I disagree with Obama on pretty much every issue, but he’s dead on when he says lack of health insurance is not an insurance problem, it’s a poverty problem. Why then, I ponder, would any one seek to nationalize health care/insurance when it works for 85% of the population (more when the numbers are adjusted for those who can afford it but choose to forgo it)? If progressives were less concerned with consolidating power for themselves in Washington and more concerned with insuring the poor, they would not seek to nationalize health care.
If we–the majority of voters–agree that the U.S. should sacrifice some economic growth for providing health insurance for all, we should focus on the 10% to 15% who cannot afford it rather than force a government-provided plan on 100% of the population.

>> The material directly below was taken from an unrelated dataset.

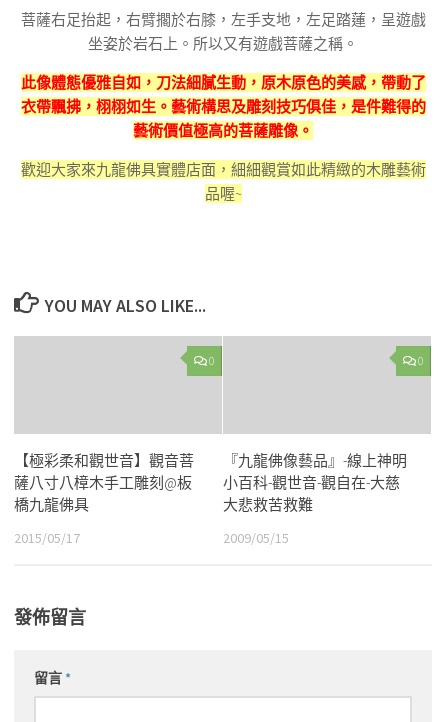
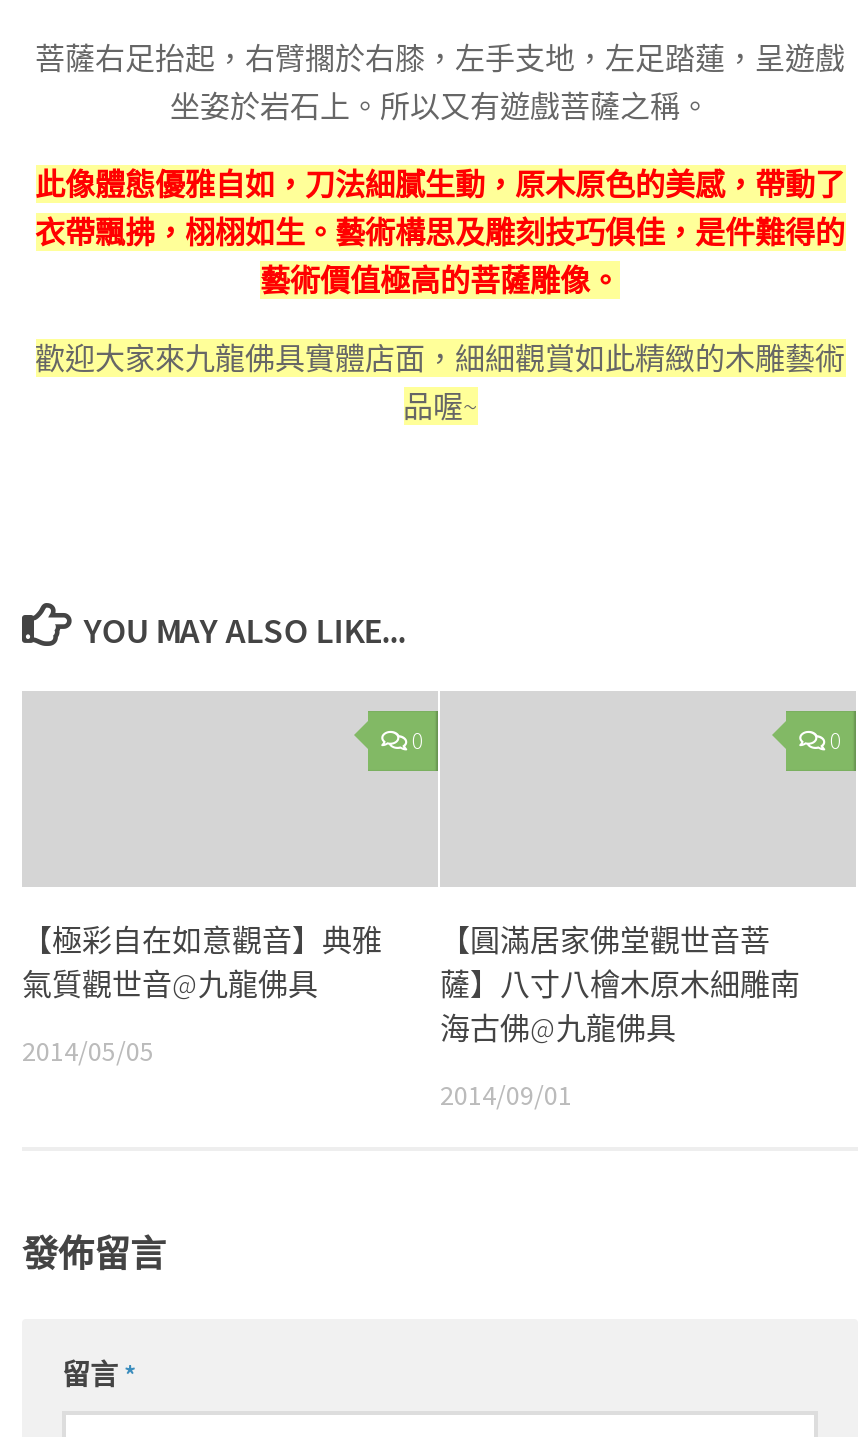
[14,451,194,514] 【極彩柔和觀世音】觀音菩 | 薩八寸八樟木手工雕刻@板 | 橋九龍佛具 -> [22,921,382,1003] 【極彩自在如意觀音】典雅 | 氣質觀世音@九龍佛具
[223,451,407,514] 『九龍佛像藝品』-線上神明 | 小百科-觀世音-觀自在-大慈 | 大悲救苦救難 -> [440,921,800,1047] 【圓滿居家佛堂觀世音菩 | 薩】八寸八檜木原木細雕南 | 海古佛@九龍佛具
[14,529,80,547] 2015/05/17 -> [22,1033,154,1069] 2014/05/05
[223,529,289,547] 2009/05/15 -> [440,1077,572,1113] 2014/09/01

Providing universal coverage through the state is analogous to providing a universal pension plan in the U.S. because a small fraction of the population lacked the discipline (or ability) to save for themselves. Oh wait, too late. Such plans punish the vast majority of the prudent population to benefit the irresponsible small minority. Let’s not force a universal plan on everyone when concentrating on the small minority is better focused, less intrusive, and cheaper. I linked to a Milton Friedman video yesterday, in which he speaks on this (look below).
This problem remains: once we start rewarding a minority for its irresponsibility or need, more people will tend to become irresponsible and needy–that’s the problem with the welfare state, one at least.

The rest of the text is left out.